*AIM OF THE EXERCISE*:
Restate the whole listing below word for word and keep the images out.

──────── MATERIAL TO PROCESS ────────

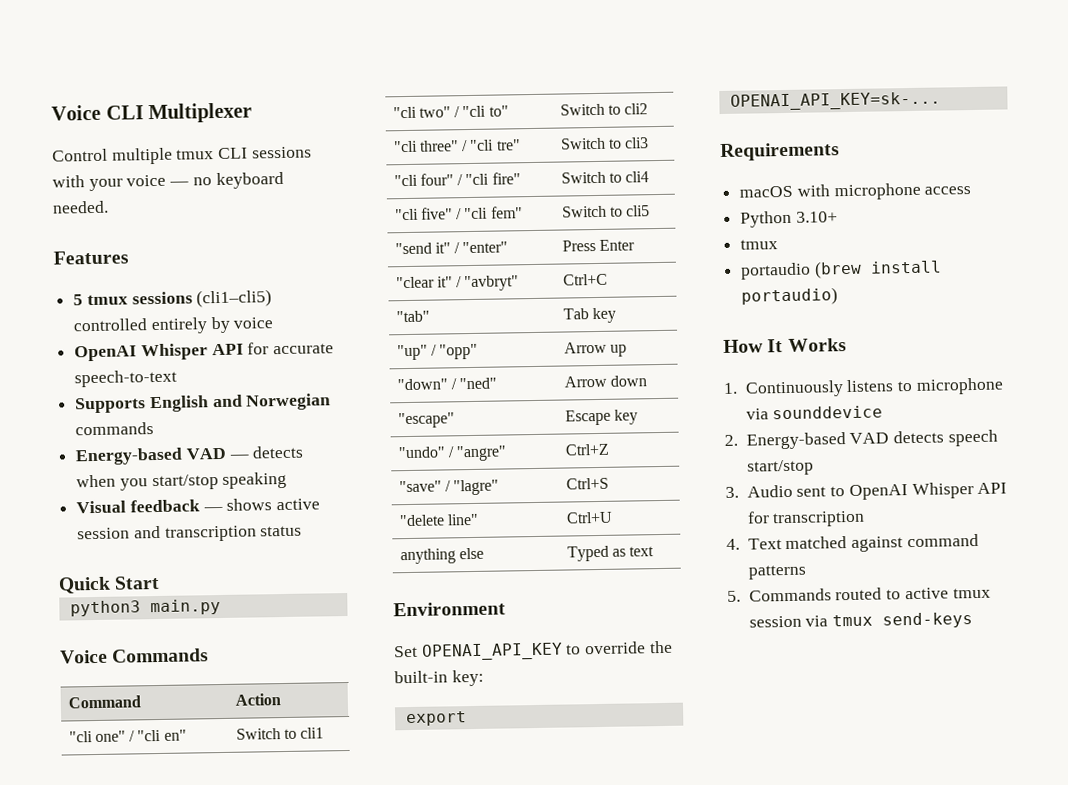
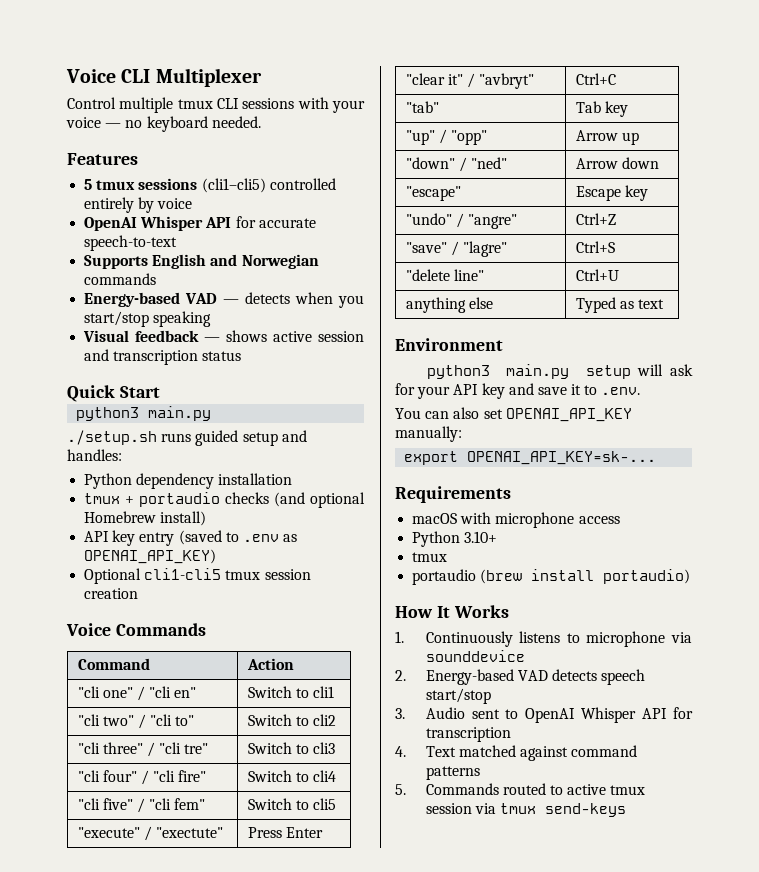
+ ./setup.sh runs guided setup and handles:
+ Python dependency installation
+ tmux + portaudio checks (and optional Homebrew install)
+ API key entry (saved to .env as OPENAI_API_KEY)
+ Optional cli1-cli5 tmux session creation
- "send it" / "enter" | Press Enter
+ "execute" / "exectute" | Press Enter
- Set OPENAI_API_KEY to override the built-in key:
+ python3 main.py setup will ask for your API key and save it to .env.
+ You can also set OPENAI_API_KEY manually:

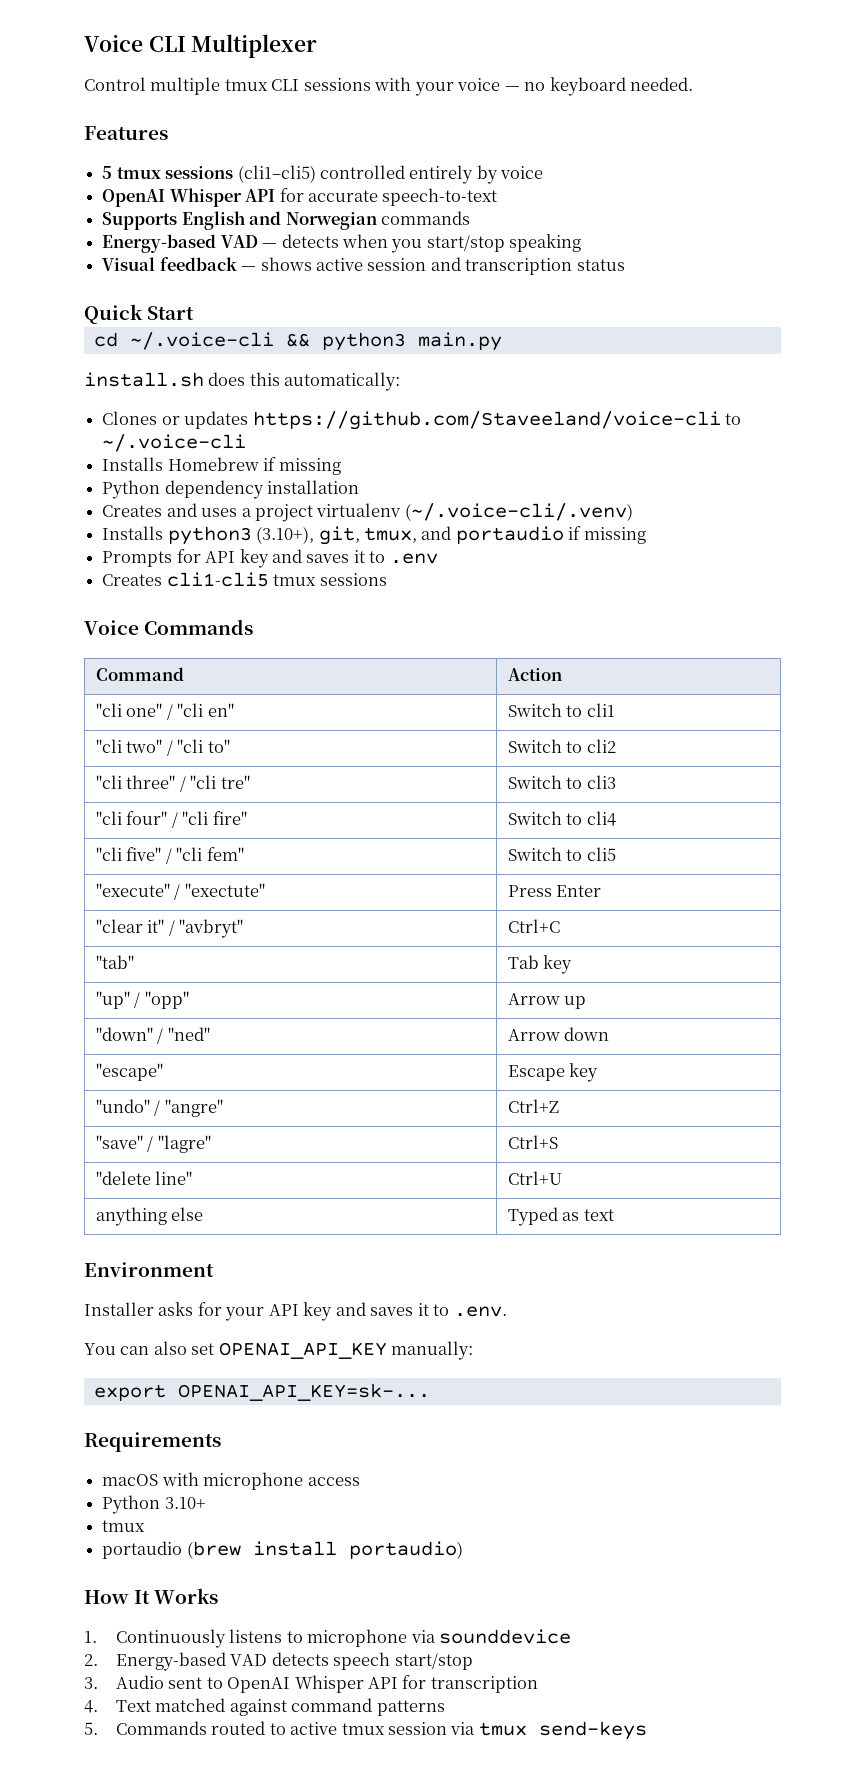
  Quick Start
- python3 main.py
+ cd ~/.voice-cli && python3 main.py
- ./setup.sh runs guided setup and handles:
+ install.sh does this automatically:
+ Clones or updates https://github.com/Staveeland/voice-cli to ~/.voice-cli
+ Installs Homebrew if missing
  Python dependency installation
- tmux + portaudio checks (and optional Homebrew install)
- API key entry (saved to .env as OPENAI_API_KEY)
- Optional cli1-cli5 tmux session creation
+ Creates and uses a project virtualenv (~/.voice-cli/.venv)
+ Installs python3 (3.10+), git, tmux, and portaudio if missing
+ Prompts for API key and saves it to .env
+ Creates cli1-cli5 tmux sessions
- python3 main.py setup will ask for your API key and save it to .env.
+ Installer asks for your API key and saves it to .env.

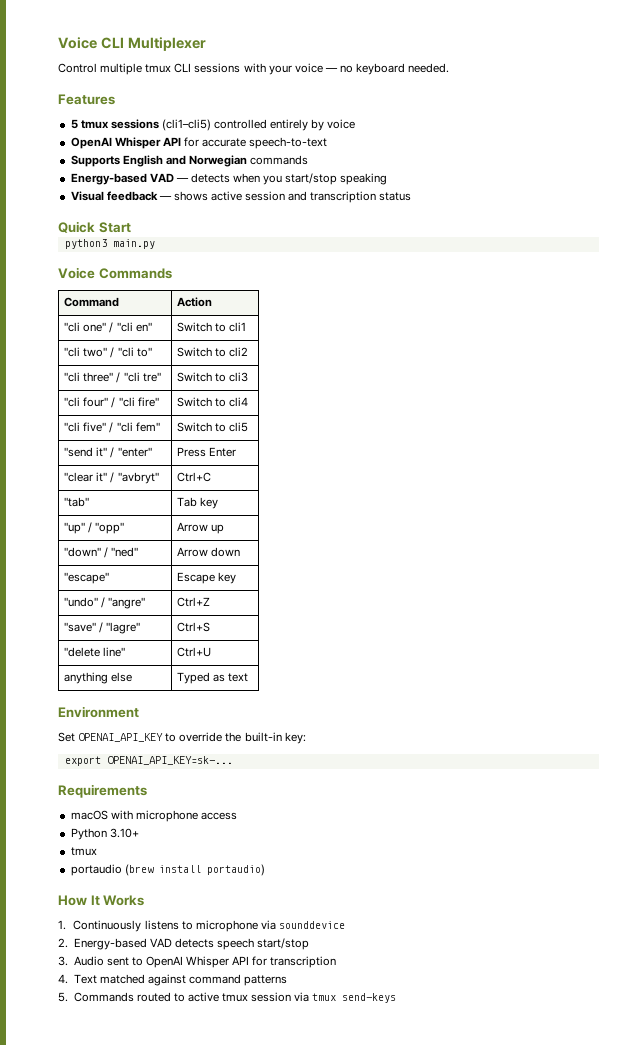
- cd ~/.voice-cli && python3 main.py
+ python3 main.py
- install.sh does this automatically:
- Clones or updates https://github.com/Staveeland/voice-cli to ~/.voice-cli
- Installs Homebrew if missing
- Python dependency installation
- Creates and uses a project virtualenv (~/.voice-cli/.venv)
- Installs python3 (3.10+), git, tmux, and portaudio if missing
- Prompts for API key and saves it to .env
- Creates cli1-cli5 tmux sessions
- "execute" / "exectute" | Press Enter
+ "send it" / "enter" | Press Enter
- Installer asks for your API key and saves it to .env.
- You can also set OPENAI_API_KEY manually:
+ Set OPENAI_API_KEY to override the built-in key:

────────

*EXERCISE RESULT*:
+ ./setup.sh runs guided setup and handles:
+ Python dependency installation
+ tmux + portaudio checks (and optional Homebrew install)
+ API key entry (saved to .env as OPENAI_API_KEY)
+ Optional cli1-cli5 tmux session creation
- "send it" / "enter" | Press Enter
+ "execute" / "exectute" | Press Enter
- Set OPENAI_API_KEY to override the built-in key:
+ python3 main.py setup will ask for your API key and save it to .env.
+ You can also set OPENAI_API_KEY manually:

  Quick Start
- python3 main.py
+ cd ~/.voice-cli && python3 main.py
- ./setup.sh runs guided setup and handles:
+ install.sh does this automatically:
+ Clones or updates https://github.com/Staveeland/voice-cli to ~/.voice-cli
+ Installs Homebrew if missing
  Python dependency installation
- tmux + portaudio checks (and optional Homebrew install)
- API key entry (saved to .env as OPENAI_API_KEY)
- Optional cli1-cli5 tmux session creation
+ Creates and uses a project virtualenv (~/.voice-cli/.venv)
+ Installs python3 (3.10+), git, tmux, and portaudio if missing
+ Prompts for API key and saves it to .env
+ Creates cli1-cli5 tmux sessions
- python3 main.py setup will ask for your API key and save it to .env.
+ Installer asks for your API key and saves it to .env.

- cd ~/.voice-cli && python3 main.py
+ python3 main.py
- install.sh does this automatically:
- Clones or updates https://github.com/Staveeland/voice-cli to ~/.voice-cli
- Installs Homebrew if missing
- Python dependency installation
- Creates and uses a project virtualenv (~/.voice-cli/.venv)
- Installs python3 (3.10+), git, tmux, and portaudio if missing
- Prompts for API key and saves it to .env
- Creates cli1-cli5 tmux sessions
- "execute" / "exectute" | Press Enter
+ "send it" / "enter" | Press Enter
- Installer asks for your API key and saves it to .env.
- You can also set OPENAI_API_KEY manually:
+ Set OPENAI_API_KEY to override the built-in key:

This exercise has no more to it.